BMES will get a new school in the 2018-2019 school year, which will be wonderful; the current school building is very run down. Life at BMES will get harder in the short term because for nearly two years, there will be very little parking for staff and parents, and there will be no outdoor play area. Construction will also make walking to and from the school more difficult, as well. But, the light at the end of the tunnel will help everyone manage until the new school opens. Even when that happens, there won’t be a playground with equipment. Playground equipment is not in the budget for Glynn County School updates. But that’s down the road a bit.
To all those who have helped at BMES and those who have sent financial support to GEM for our work there, I want to say thank you. Our efforts are making a difference in the school. Poverty is a cyclical and generational problem, and our efforts, which we intend to build on and expand, can be a small part of helping shift the long-term dynamic in a community. As many of us know, education is a key factor, and early childhood education sets the stage for all that comes after. GEM will continue to partner with BMES and anyone else who can help us make a difference in this particular school.
I’ll close with a story that highlights a bit of the challenge involved with educating students at BMES. Earlier this year, a high-ability fifth grader was notably missing school and began to have missing and late assignments. The teacher, administrators, and others visited the child’s mother in her home, after school, to see how they could work together to help the young man succeed. They explained how gifted her son was and that if he stayed with his schooling, he could do anything he wanted. Unfortunately, she was not receptive. She didn’t agree that a HS diploma would make a meaningful difference in his life at this point and was skeptical of the visit and its intentions. Ultimately there was no commitment to better attendance and work. Thankfully, this is not how all parents are, but I’m sure it is also not isolated. Cyclical poverty is crushing when it comes to dreams and aspirations. Solutions are not always easy or quick.
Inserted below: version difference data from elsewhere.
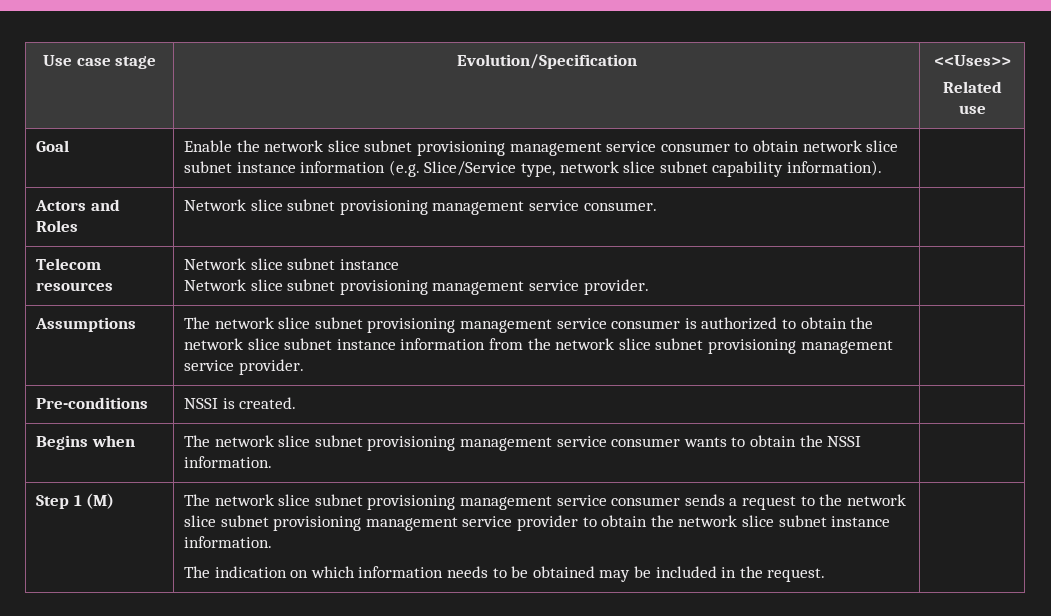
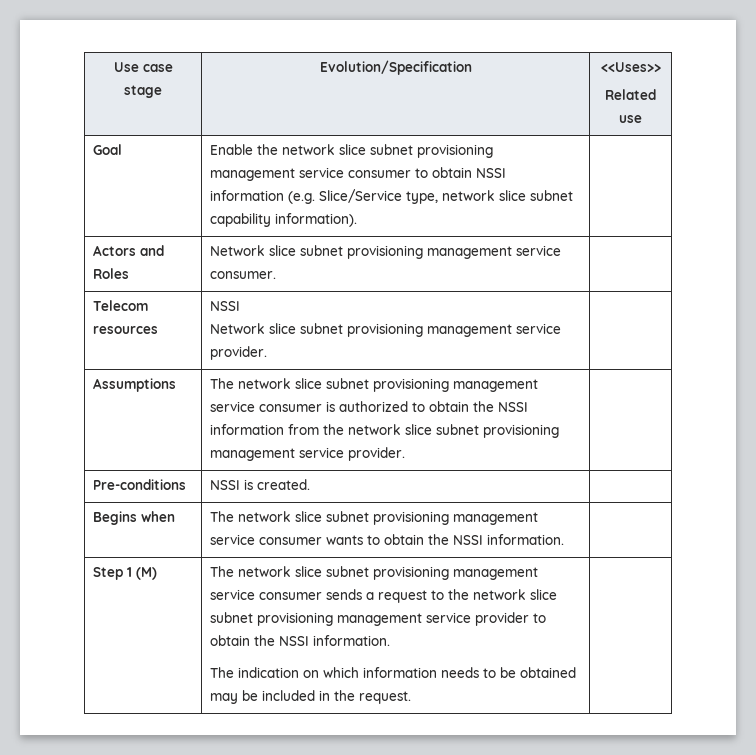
- Goal | Enable the network slice subnet provisioning management service consumer to obtain network slice subnet instance information (e.g. Slice/Service type, network slice subnet capability information). |
+ Goal | Enable the network slice subnet provisioning management service consumer to obtain NSSI information (e.g. Slice/Service type, network slice subnet capability information). |
- Telecom resources | Network slice subnet instance
+ Telecom resources | NSSI
- Assumptions | The network slice subnet provisioning management service consumer is authorized to obtain the network slice subnet instance information from the network slice subnet provisioning management service provider. |
+ Assumptions | The network slice subnet provisioning management service consumer is authorized to obtain the NSSI information from the network slice subnet provisioning management service provider. |
- The network slice subnet provisioning management service consumer sends a request to the network slice subnet provisioning management service provider to obtain the network slice subnet instance information.
+ The network slice subnet provisioning management service consumer sends a request to the network slice subnet provisioning management service provider to obtain the NSSI information.

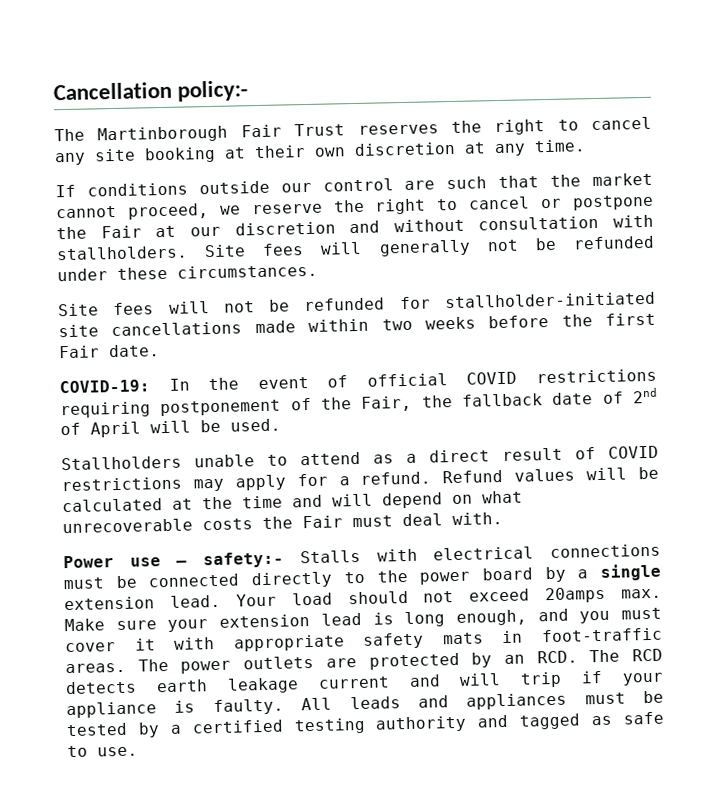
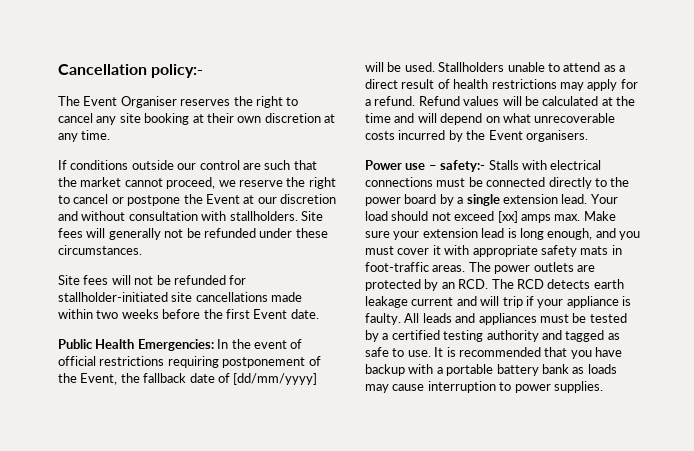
- The Martinborough Fair Trust reserves the right to cancel any site booking at their own discretion at any time.
+ The Event Organiser reserves the right to cancel any site booking at their own discretion at any time.
- If conditions outside our control are such that the market cannot proceed, we reserve the right to cancel or postpone the Fair at our discretion and without consultation with stallholders.
+ If conditions outside our control are such that the market cannot proceed, we reserve the right to cancel or postpone the Event at our discretion and without consultation with stallholders.
- Site fees will not be refunded for stallholder-initiated site cancellations made within two weeks before the first Fair date.
+ Site fees will not be refunded for stallholder-initiated site cancellations made within two weeks before the first Event date.
- COVID-19: In the event of official COVID restrictions requiring postponement of the Fair, the fallback date of 2nd of April will be used.
- Stallholders unable to attend as a direct result of COVID restrictions may apply for a refund.
+ Public Health Emergencies: In the event of official restrictions requiring postponement of the Event, the fallback date of [dd/mm/yyyy] will be used. Stallholders unable to attend as a direct result of health restrictions may apply for a refund.
- Refund values will be calculated at the time and will depend on what unrecoverable costs the Fair must deal with.
+ Refund values will be calculated at the time and will depend on what unrecoverable costs incurred by the Event organisers.
- Your load should not exceed 20amps max. Make sure your extension lead is long enough, and you must cover it with appropriate safety mats in foot-traffic areas.
+ Your load should not exceed [xx] amps max. Make sure your extension lead is long enough, and you must cover it with appropriate safety mats in foot-traffic areas.
+ It is recommended that you have backup with a portable battery bank as loads may cause interruption to power supplies.

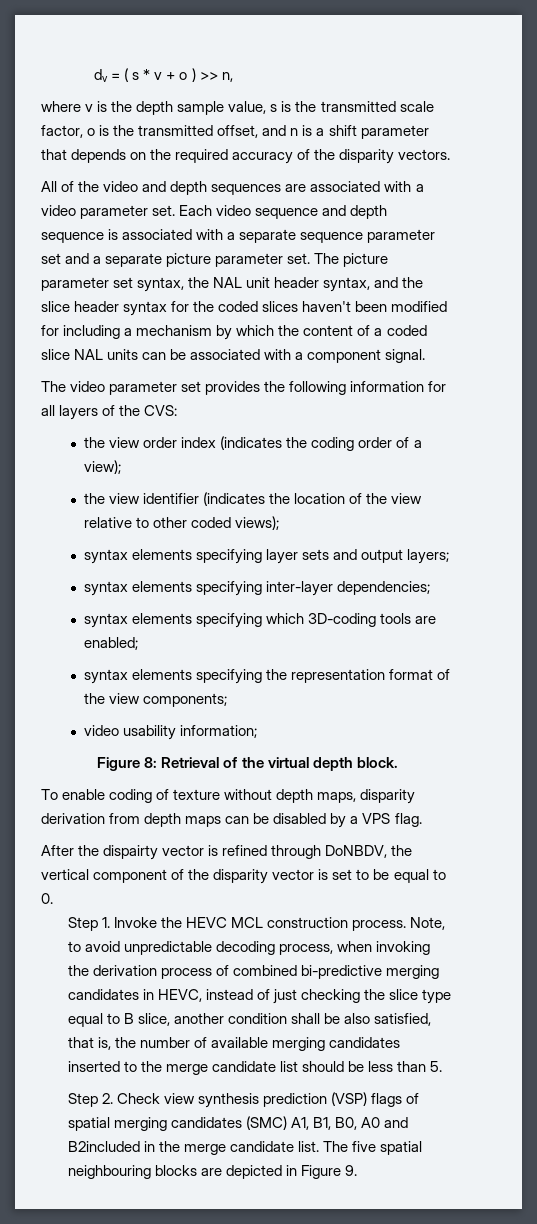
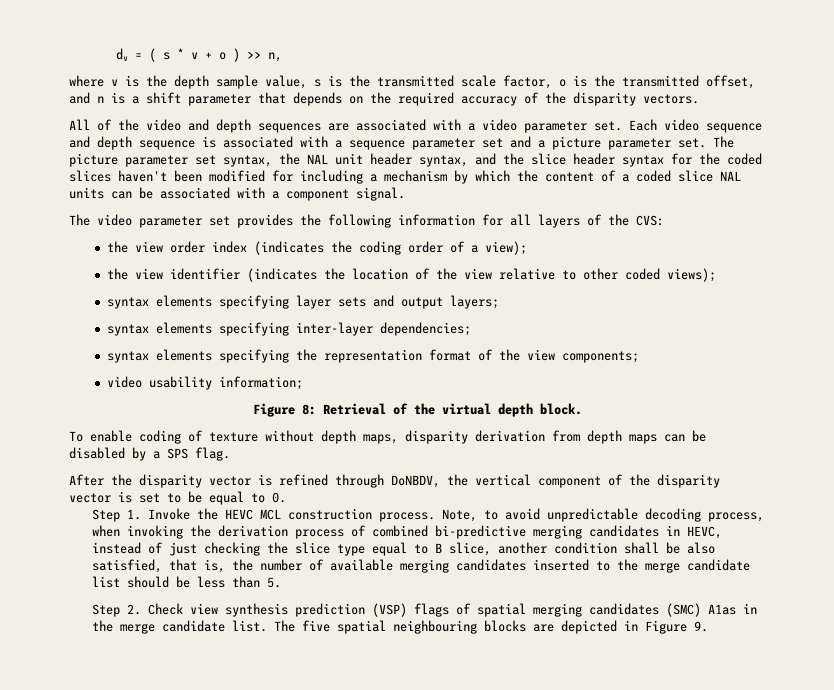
- Each video sequence and depth sequence is associated with a separate sequence parameter set and a separate picture parameter set.
+ Each video sequence and depth sequence is associated with a sequence parameter set and a picture parameter set.
- syntax elements specifying which 3D-coding tools are enabled;
- To enable coding of texture without depth maps, disparity derivation from depth maps can be disabled by a VPS flag.
+ To enable coding of texture without depth maps, disparity derivation from depth maps can be disabled by a SPS flag.
- After the dispairty vector is refined through DoNBDV, the vertical component of the disparity vector is set to be equal to 0.
+ After the disparity vector is refined through DoNBDV, the vertical component of the disparity vector is set to be equal to 0.
- Step 2. Check view synthesis prediction (VSP) flags of spatial merging candidates (SMC) A1, B1, B0, A0 and B2included in the merge candidate list.
+ Step 2. Check view synthesis prediction (VSP) flags of spatial merging candidates (SMC) A1as in the merge candidate list.

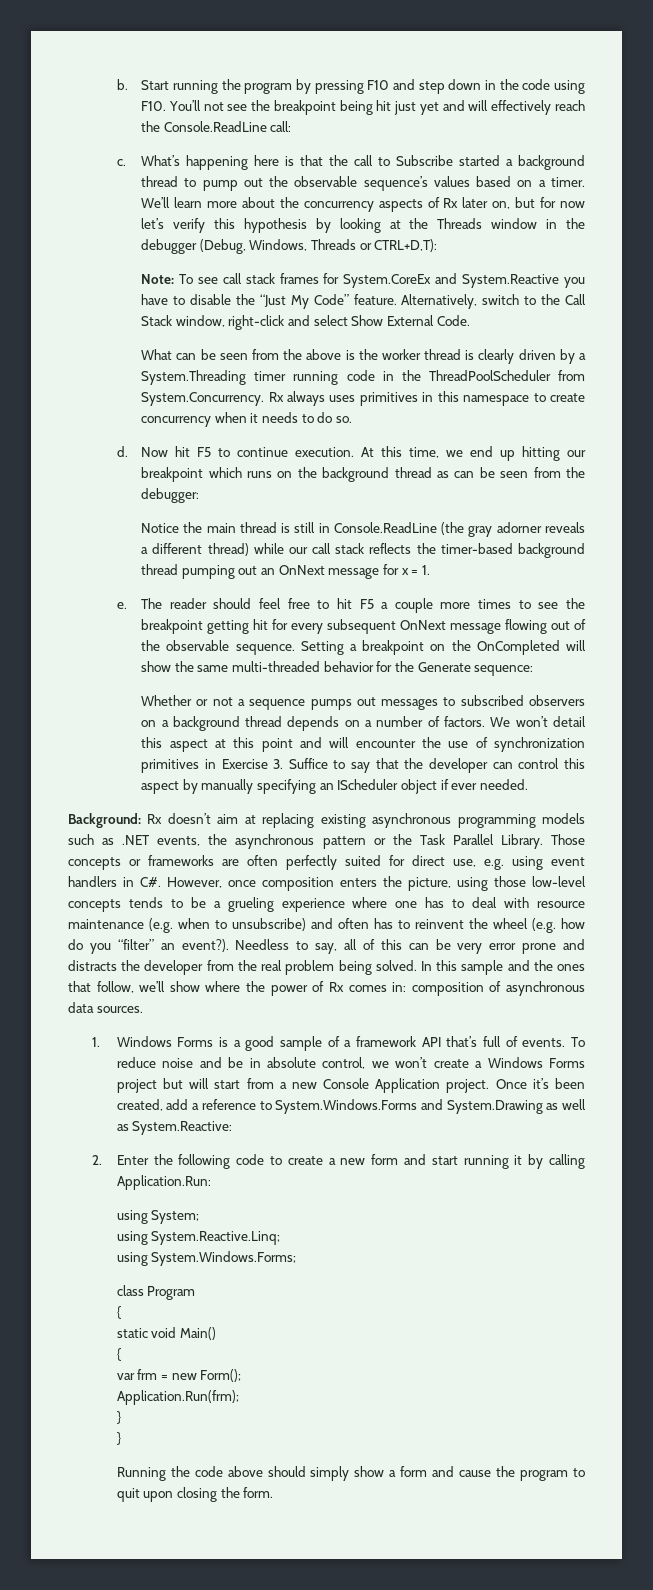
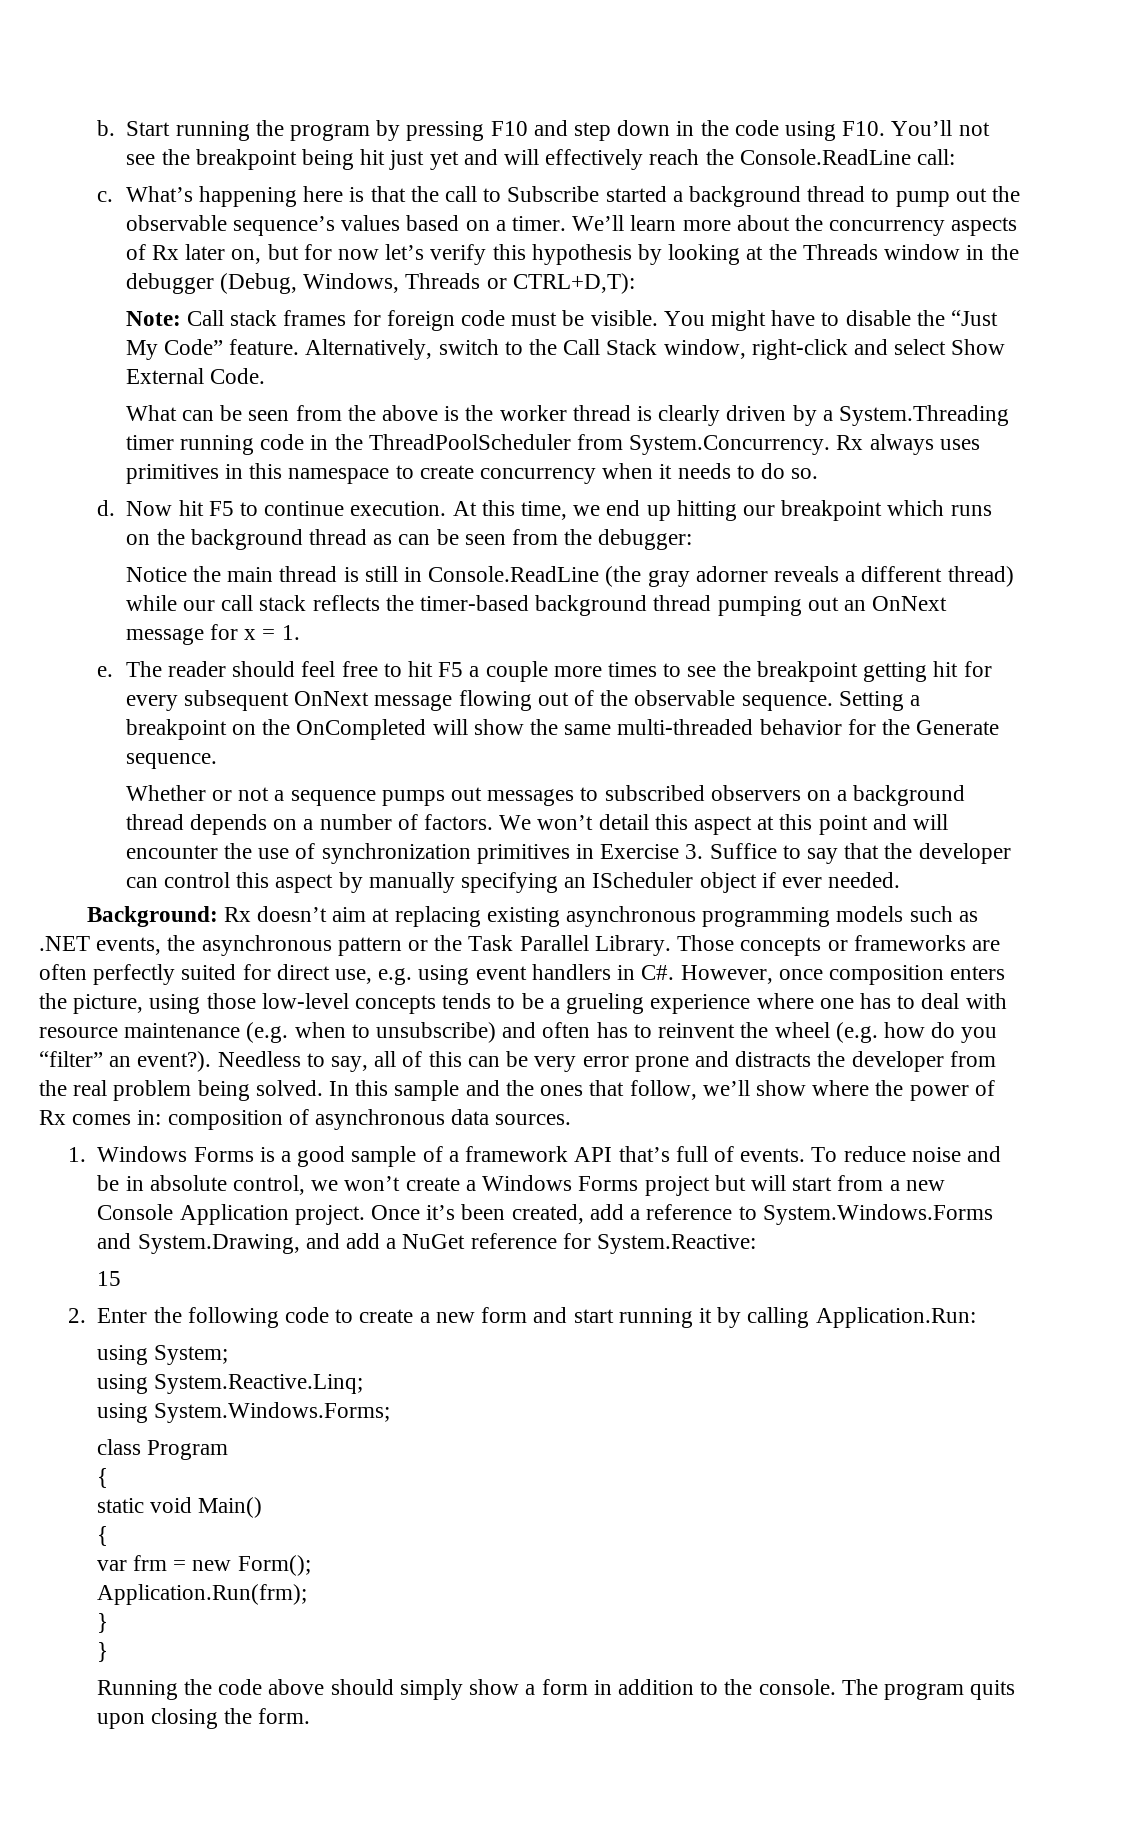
- Note: To see call stack frames for System.CoreEx and System.Reactive you have to disable the “Just My Code” feature.
+ Note: Call stack frames for foreign code must be visible. You might have to disable the “Just My Code” feature.
- Setting a breakpoint on the OnCompleted will show the same multi-threaded behavior for the Generate sequence:
+ Setting a breakpoint on the OnCompleted will show the same multi-threaded behavior for the Generate sequence.
- Once it’s been created, add a reference to System.Windows.Forms and System.Drawing as well as System.Reactive:
+ Once it’s been created, add a reference to System.Windows.Forms and System.Drawing, and add a NuGet reference for System.Reactive:
+ 15
- Running the code above should simply show a form and cause the program to quit upon closing the form.
+ Running the code above should simply show a form in addition to the console. The program quits upon closing the form.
If you’d like to volunteer or donate money towards this work, please email me or send me your contributions. Checks can be made out to Christ Church with “GEM BMES” on the memo line. I can connect volunteers with the school and get you going quickly. If, by chance, you had expressed interest last year and were not contacted by the school, let me know that too and we’ll rectify it immediately. I’m honored to be a small part of helping BMES become an even better school, and I am grateful for all those who can do the same in their own way. If you feel so called, please join us.
Almighty Father, who didst send thy only Son, that through him all men might be saved: So consecrate the lives of those whom thou dost call to teach, that, being themselves led by thee, they may lead their pupils in the paths of everlasting life; through the same our Lord and Savior Jesus Christ. Amen.